La etapa final de la fabricación del papel es el secado. El papel se cuelga de una cuerda en grupos de cuatro o cinco hojas en un secadero especial hasta que la humedad se evapora casi por completo.

Los papeles que vayan a emplearse para escribir o imprimir exigen un tratamiento adicional después del secado, porque de lo contrario absorberían la tinta, y el texto y las imágenes quedarían borrosas. El tratamiento consiste en conferirle apresto, sumergiéndolo en una solución de cola animal, secar el papel aprestado y prensar las hojas entre láminas de metal o de cartón liso. La intensidad del prensado determina la textura de la superficie del papel.

Los papeles de textura rugosa se prensan ligeramente durante un período relativamente corto, mientras que los de superficie lisa se prensan con más fuerza y durante más tiempo.

Ir al principio


LOS MATERIALES Y ENVASES PLÁSTICOS.

Sin duda, los materiales plásticos son los que más pronto debieran dar lugar un programa de recolección preclasificada y adecuado tratamiento ulterior.

Como regla general, los materiales plásticos están conformados por grandes cadenas moleculares integradas principalmente por átomos de carbono encadenados por algunas de sus valencias; vinculados a diversos elementos entre los cuales abundan los compuestos de cloro.

Tienen propiedades peculiares, especialmente la de asumir un estado pastoso a temperaturas no demasiado altas, lo que permite aplicarlos a procesos de extrusión (como para formar fibras o hilos muy finos), laminación (para formar planchas tubulares y planas) y moldeado en piezas de variadísimas formas.

Además, poseen un importante grado de flexibilidad a pesar de ser de consistencia firme, lo que les da gran resistencia a los impactos; y son dieléctricos lo que les da un alto grado de aislación eléctrica.
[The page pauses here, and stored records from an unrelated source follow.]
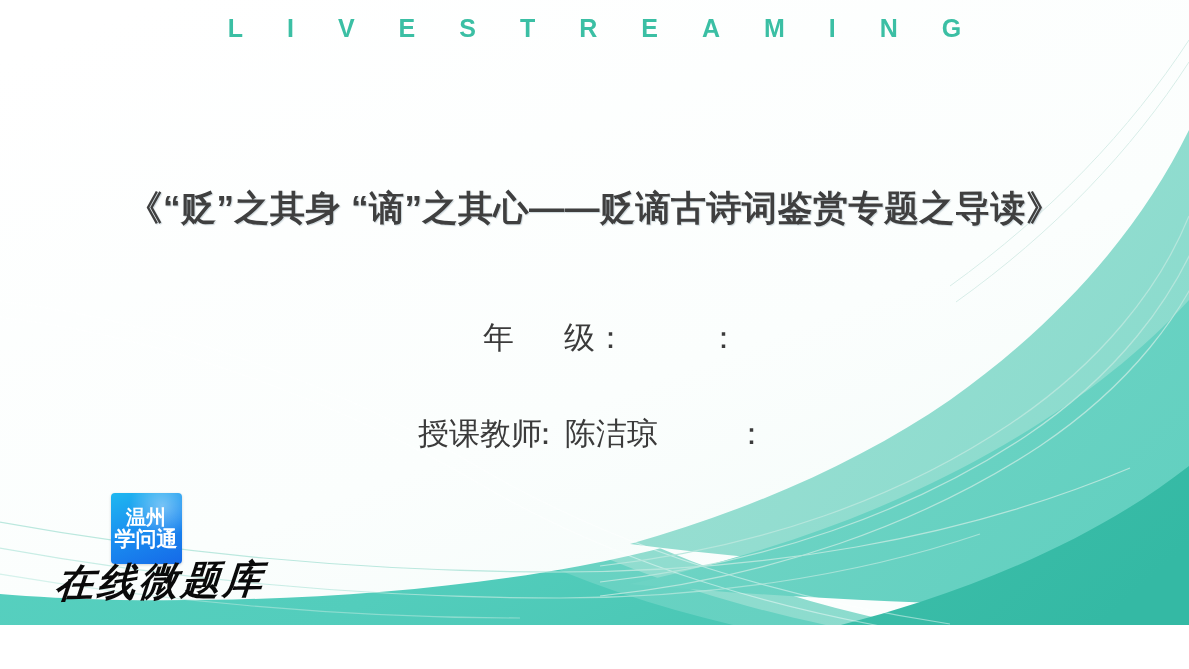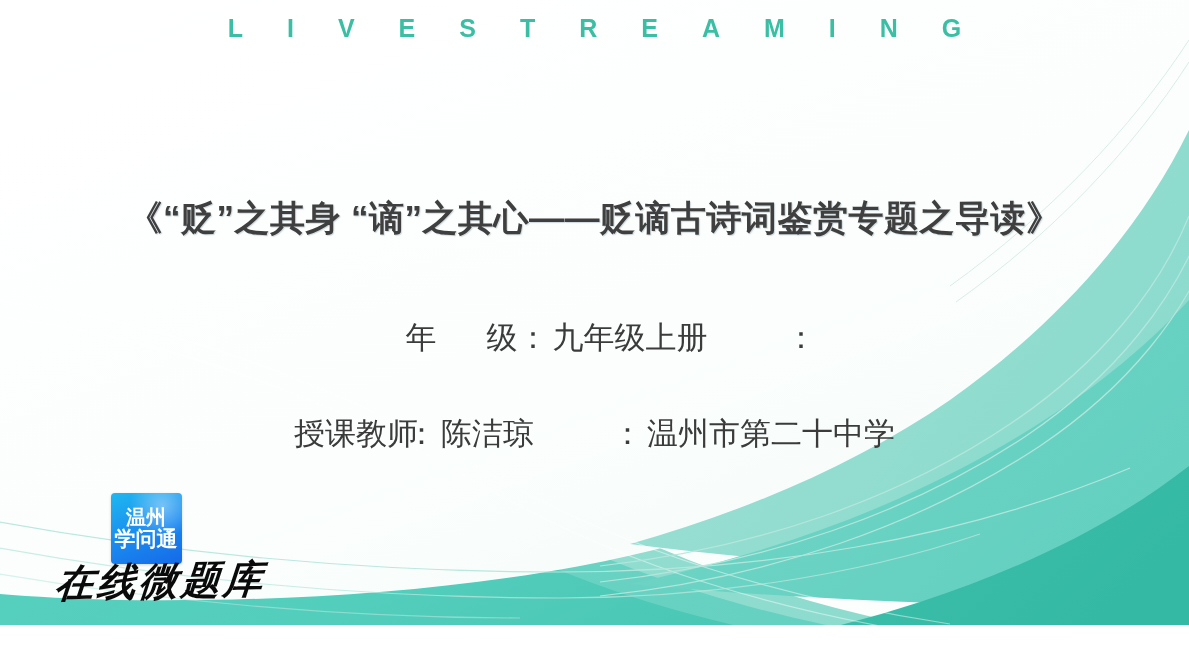--- a/index.html
+++ b/index.html
@@ -42,21 +42,21 @@
     white-space: nowrap;
     line-height: 1;
     z-index: 5;
   }
 
   
   .title {
     position: absolute;
     left: 0;
     right: 0;
-    top: 172px;
+    top: 162px;
     text-align: center;
     font-size: 35px;
     font-weight: 700;
     color: #3f3f3f;
     letter-spacing: 0.5px;
     white-space: nowrap;
     line-height: 1.3;
     text-shadow: 1px 1px 1px rgba(170,185,195,0.55);
     z-index: 5;
   }
@@ -276,42 +276,40 @@
   </svg>
 
   <div class="kicker">LIVESTREAMING</div>
 
   <h1 class="title">《“贬”之其身 “谪”之其心——贬谪古诗词鉴赏专题之导读》</h1>
 
   <div class="meta meta-row-1">
     <span class="meta-cell">
       <span class="meta-label lbl-w2">年级</span>
       <span class="meta-colon">：</span>
-      <span class="meta-value">九年级上册</span>
     </span>
 
     <span class="gap-mid"></span>
 
     <span class="meta-cell">
       <span class="meta-colon">：</span>
     </span>
   </div>
 
   <div class="meta meta-row-2">
     <span class="meta-cell">
       <span class="meta-label lbl-w4">授课教师</span>
       <span class="meta-colon">：</span>
       <span class="meta-value">陈洁琼</span>
     </span>
 
     <span class="gap-mid"></span>
 
     <span class="meta-cell">
       <span class="meta-colon">：</span>
-      <span class="meta-value">温州市第二十中学</span>
     </span>
   </div>
 
   <div class="brand">
     <div class="brand-logo">
       <span class="brand-logo-line brand-logo-top">温州</span>
       <span class="brand-logo-line brand-logo-bot">学问通</span>
     </div>
     <div class="brand-word">在线微题库</div>
   </div>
Pueden agujerearse y cortarse facilmente; así como unirse mediante diversos tipos de adhesivos, en particular las resinas de époxi.

Se sueldan por calentamiento local, con facilidad, lo que permite construir con ellos diversidad de elementos tales como carcasas de diversos aparatos de uso doméstico, sellar bolsas, etc. Existen variedades de láminas plásticas termocontraíbles, que al ser sometidas a un calor ligero se ajustan perfectamente a los objetos, lo que permite emplearlos para envasar productos al vacío en forma absolutamente aséptica e impermeable a los líquidos y gases, y los hace muy utilizados como envases higiénicamente muy convenienes para alimentos fraccionados, refrigerados o congelados.
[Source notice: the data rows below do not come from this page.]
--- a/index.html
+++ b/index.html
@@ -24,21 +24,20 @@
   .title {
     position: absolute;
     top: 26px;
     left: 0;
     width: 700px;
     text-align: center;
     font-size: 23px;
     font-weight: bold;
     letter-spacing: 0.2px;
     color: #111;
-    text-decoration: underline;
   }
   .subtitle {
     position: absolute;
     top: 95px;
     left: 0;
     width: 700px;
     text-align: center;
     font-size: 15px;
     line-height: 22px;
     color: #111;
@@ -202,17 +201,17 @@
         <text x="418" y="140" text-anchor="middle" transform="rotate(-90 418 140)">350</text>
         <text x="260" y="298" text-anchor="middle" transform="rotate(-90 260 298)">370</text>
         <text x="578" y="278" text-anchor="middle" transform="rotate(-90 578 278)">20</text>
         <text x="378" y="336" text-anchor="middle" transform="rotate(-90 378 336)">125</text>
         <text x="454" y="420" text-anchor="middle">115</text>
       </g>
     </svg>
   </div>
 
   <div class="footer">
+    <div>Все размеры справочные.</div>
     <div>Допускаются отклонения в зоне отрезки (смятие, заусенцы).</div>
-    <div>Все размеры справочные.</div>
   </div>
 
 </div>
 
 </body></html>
Los materiales plásticos conforman uno de los ejemplos principales del cuidado que debe tenerse en no asumir una actitud errónea respecto de los desarrollos y aplicaciones de la tecnologóa.

Es indudable que los materiales plásticos han constituádo un gran logro de la aplicación científica de la química moderna, sobre todo luego de la Segunda Guerra mundial. Su utilización alcanza prácticamente todos los ámbitos y productos, y están presentes en forma de utensilios de todo tipo, especialmene por sus propiedades elásticas, aislantes de la electricidad y su conservación al abrigo de corrosiones.

Herramientas eléctricas, conductores eléctricos, muebles, juguetes, partes de automóvil, carcasas de televisores y computadoras, cubiertas de chips electrónicos, tejidos, valijas, teléfonos, calculadoras de mano, cámaras fotográficas, discos compactos, cassetes, cintas de video y sus cajas, baldosas de pisos, carpetas de libros y papeles, cortinas de ventanas, marcadores y lápices, son algunos pocos de los objetos que, con sólo mirar a nuestro alrededor podremos encontrar, hechos de material plástico. Y hay muchos miles más, casi todos los cuales representan bastante para nuestra calidad de vida.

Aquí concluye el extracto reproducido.